What to produce: From the listing below, pull each line that includes "left".

[[ Exercise inputs open ]]

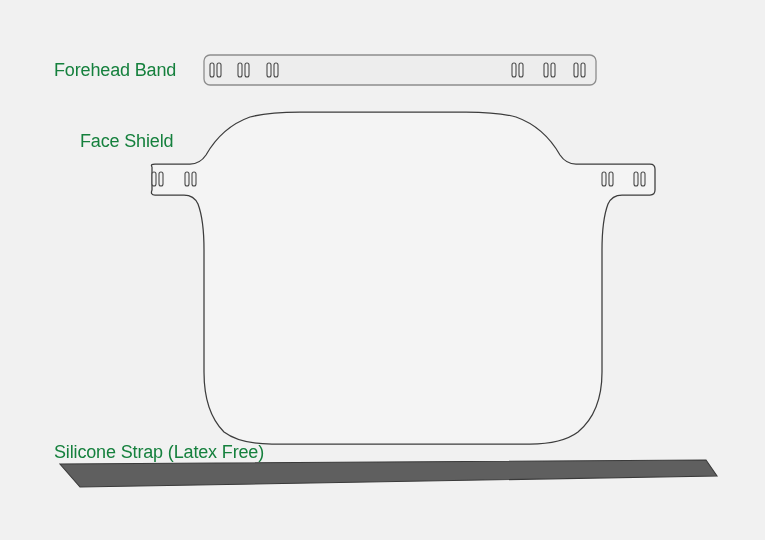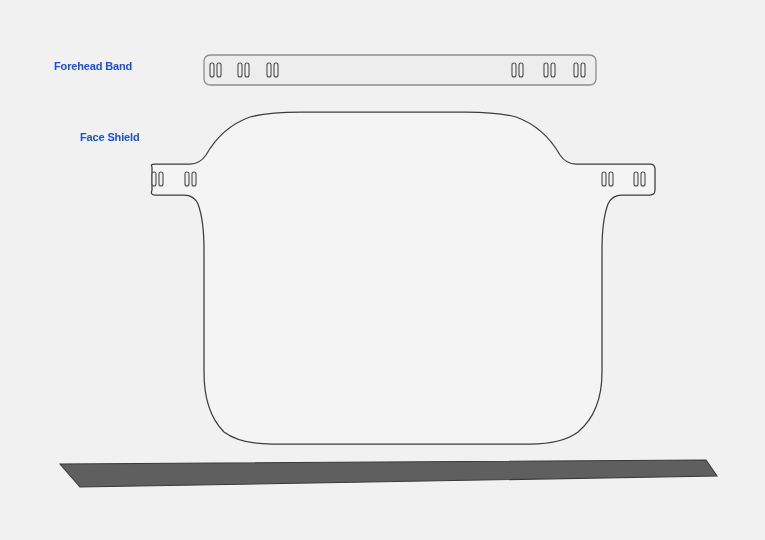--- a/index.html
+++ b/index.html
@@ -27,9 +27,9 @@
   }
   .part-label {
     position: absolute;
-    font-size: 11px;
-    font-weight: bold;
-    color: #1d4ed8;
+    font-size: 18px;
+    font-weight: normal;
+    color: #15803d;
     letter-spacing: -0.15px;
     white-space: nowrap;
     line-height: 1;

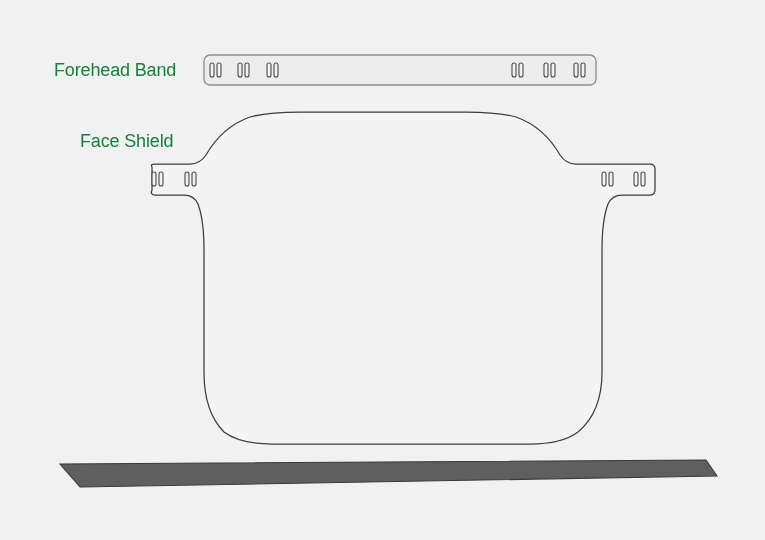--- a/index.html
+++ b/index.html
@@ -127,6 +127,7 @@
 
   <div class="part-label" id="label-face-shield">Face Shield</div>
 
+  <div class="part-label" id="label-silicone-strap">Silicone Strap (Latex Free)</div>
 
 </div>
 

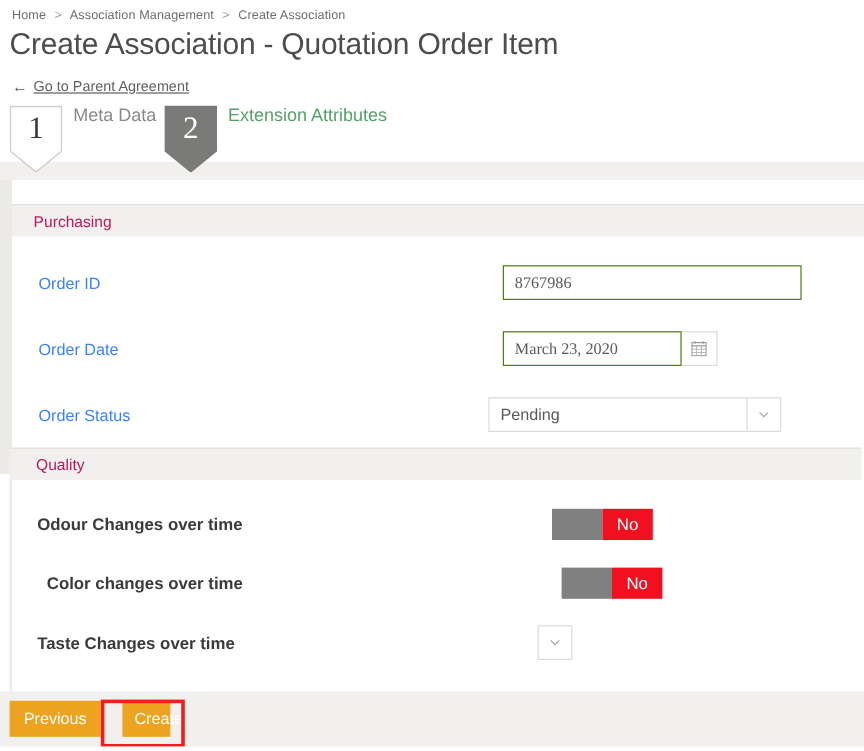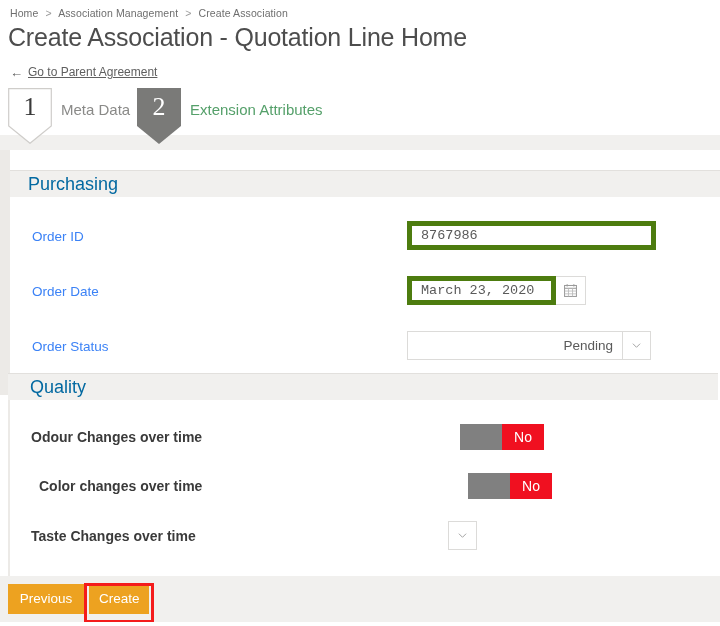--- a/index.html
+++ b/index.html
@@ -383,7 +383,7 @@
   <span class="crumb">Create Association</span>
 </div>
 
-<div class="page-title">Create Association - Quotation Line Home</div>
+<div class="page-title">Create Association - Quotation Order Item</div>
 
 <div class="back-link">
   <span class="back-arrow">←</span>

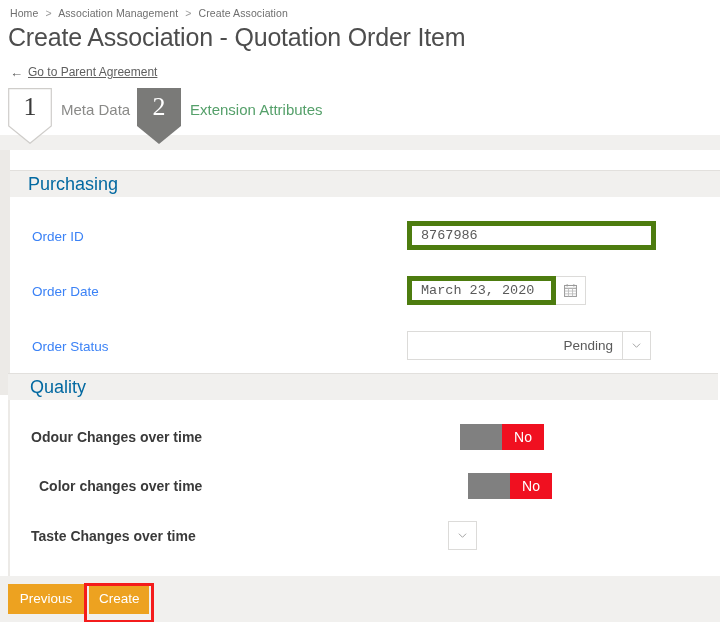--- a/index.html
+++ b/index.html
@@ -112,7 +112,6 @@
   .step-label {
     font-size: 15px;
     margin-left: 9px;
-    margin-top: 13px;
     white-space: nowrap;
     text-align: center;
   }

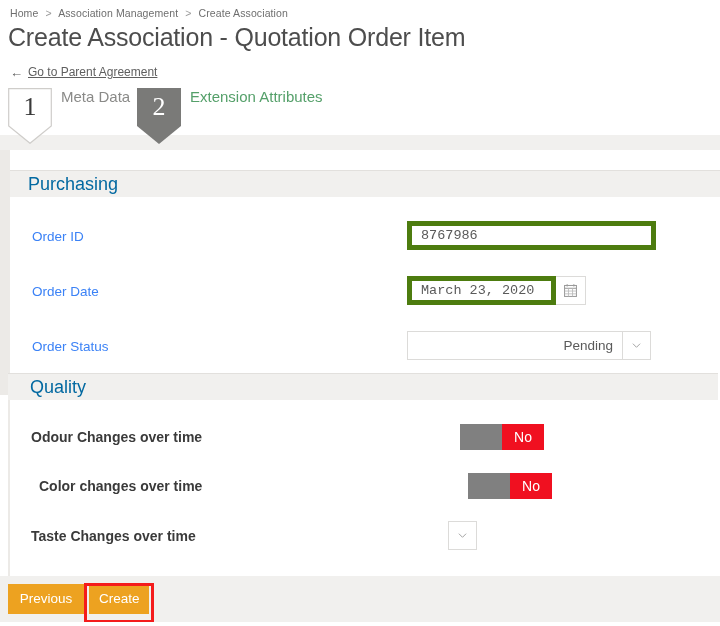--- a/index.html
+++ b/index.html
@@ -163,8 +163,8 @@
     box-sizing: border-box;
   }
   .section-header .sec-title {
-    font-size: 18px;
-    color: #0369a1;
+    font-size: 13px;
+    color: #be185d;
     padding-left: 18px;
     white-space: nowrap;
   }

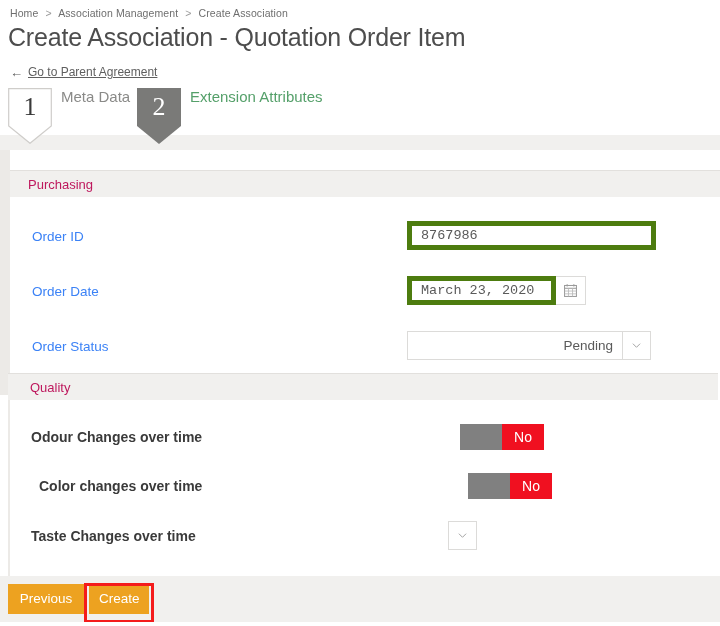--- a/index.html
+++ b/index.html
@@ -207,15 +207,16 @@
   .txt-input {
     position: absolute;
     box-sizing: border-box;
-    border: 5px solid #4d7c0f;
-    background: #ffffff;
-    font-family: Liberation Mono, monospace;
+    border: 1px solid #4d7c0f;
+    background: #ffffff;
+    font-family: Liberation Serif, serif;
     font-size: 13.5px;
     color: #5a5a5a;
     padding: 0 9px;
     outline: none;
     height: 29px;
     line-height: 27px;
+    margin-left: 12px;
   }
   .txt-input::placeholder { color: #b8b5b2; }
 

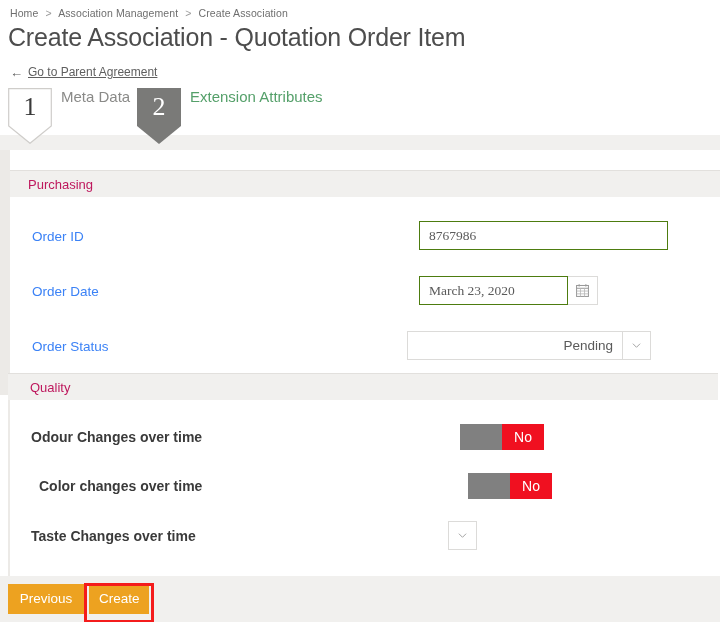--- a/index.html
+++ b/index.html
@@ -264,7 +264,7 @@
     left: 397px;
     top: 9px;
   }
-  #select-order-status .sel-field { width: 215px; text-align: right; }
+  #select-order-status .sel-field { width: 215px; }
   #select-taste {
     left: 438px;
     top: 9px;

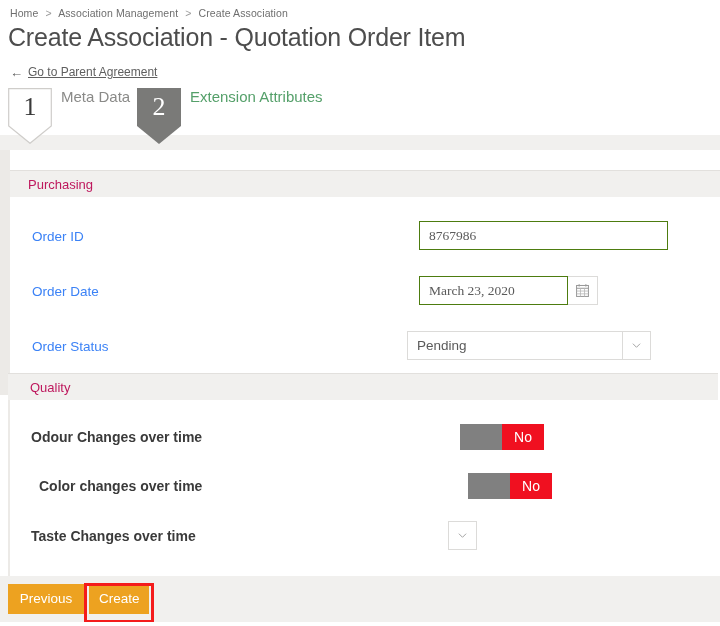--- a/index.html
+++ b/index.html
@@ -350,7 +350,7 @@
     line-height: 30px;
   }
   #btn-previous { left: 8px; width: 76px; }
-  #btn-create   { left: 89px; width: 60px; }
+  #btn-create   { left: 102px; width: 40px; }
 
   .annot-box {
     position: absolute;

[[ Exercise inputs closed ]]

Response box:
     margin-left: 9px;
     padding-left: 18px;
+    margin-left: 12px;
     left: 397px;
     left: 438px;
   #btn-previous { left: 8px; width: 76px; }
-  #btn-create   { left: 89px; width: 60px; }
+  #btn-create   { left: 102px; width: 40px; }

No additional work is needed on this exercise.